[What you need to do]:
When you reach the line containing "Copertura verde pesante" in the entries below, begin reproducing lines exactly, and stop once the line containing "total: 9236.68 -> 10454.99" is done.

------------------------------------------------------------

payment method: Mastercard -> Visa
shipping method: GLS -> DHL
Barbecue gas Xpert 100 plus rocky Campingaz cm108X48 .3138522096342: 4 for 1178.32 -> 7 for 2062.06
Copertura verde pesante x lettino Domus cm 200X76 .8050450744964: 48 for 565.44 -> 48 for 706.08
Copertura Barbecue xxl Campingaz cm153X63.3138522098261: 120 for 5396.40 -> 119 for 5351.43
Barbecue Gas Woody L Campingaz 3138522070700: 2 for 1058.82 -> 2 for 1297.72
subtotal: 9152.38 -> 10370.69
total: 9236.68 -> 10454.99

------------------------------------------------------------

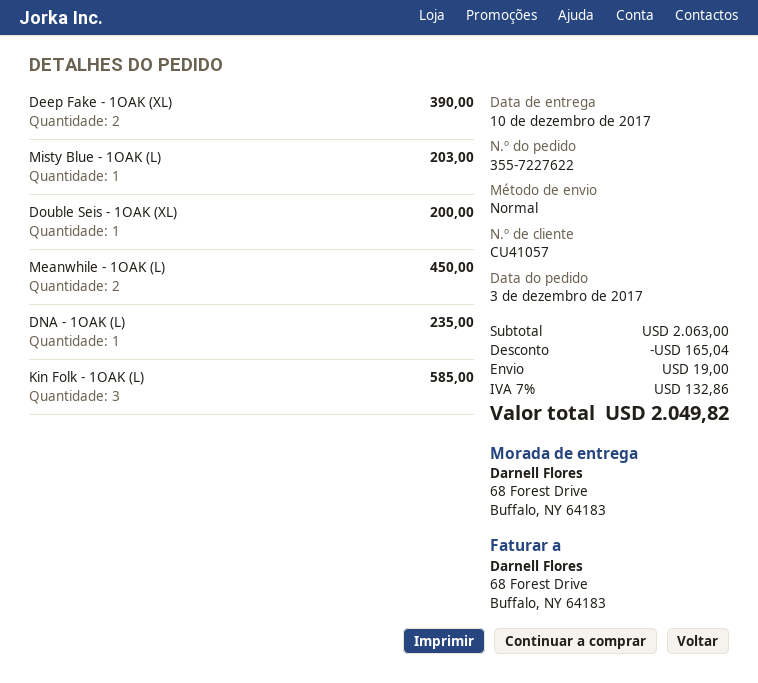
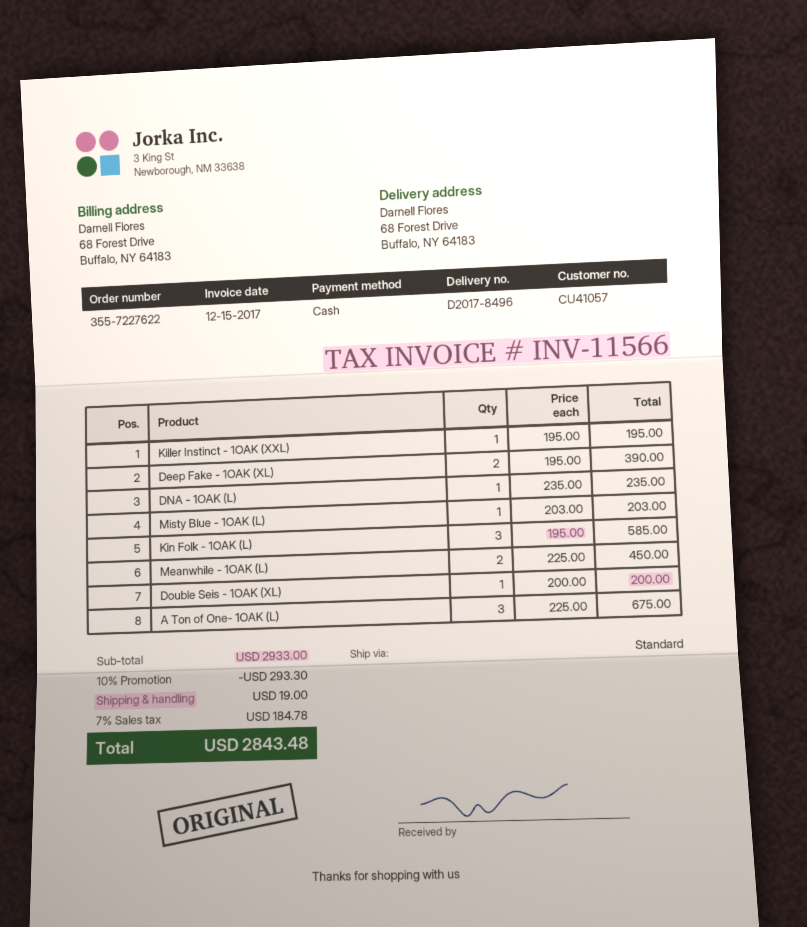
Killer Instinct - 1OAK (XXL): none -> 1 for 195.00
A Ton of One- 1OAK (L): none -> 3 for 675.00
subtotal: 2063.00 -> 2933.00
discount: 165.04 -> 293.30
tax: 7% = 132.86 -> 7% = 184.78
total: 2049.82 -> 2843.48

------------------------------------------------------------

[Answer to this exercise]:
Copertura verde pesante x lettino Domus cm 200X76 .8050450744964: 48 for 565.44 -> 48 for 706.08
Copertura Barbecue xxl Campingaz cm153X63.3138522098261: 120 for 5396.40 -> 119 for 5351.43
Barbecue Gas Woody L Campingaz 3138522070700: 2 for 1058.82 -> 2 for 1297.72
subtotal: 9152.38 -> 10370.69
total: 9236.68 -> 10454.99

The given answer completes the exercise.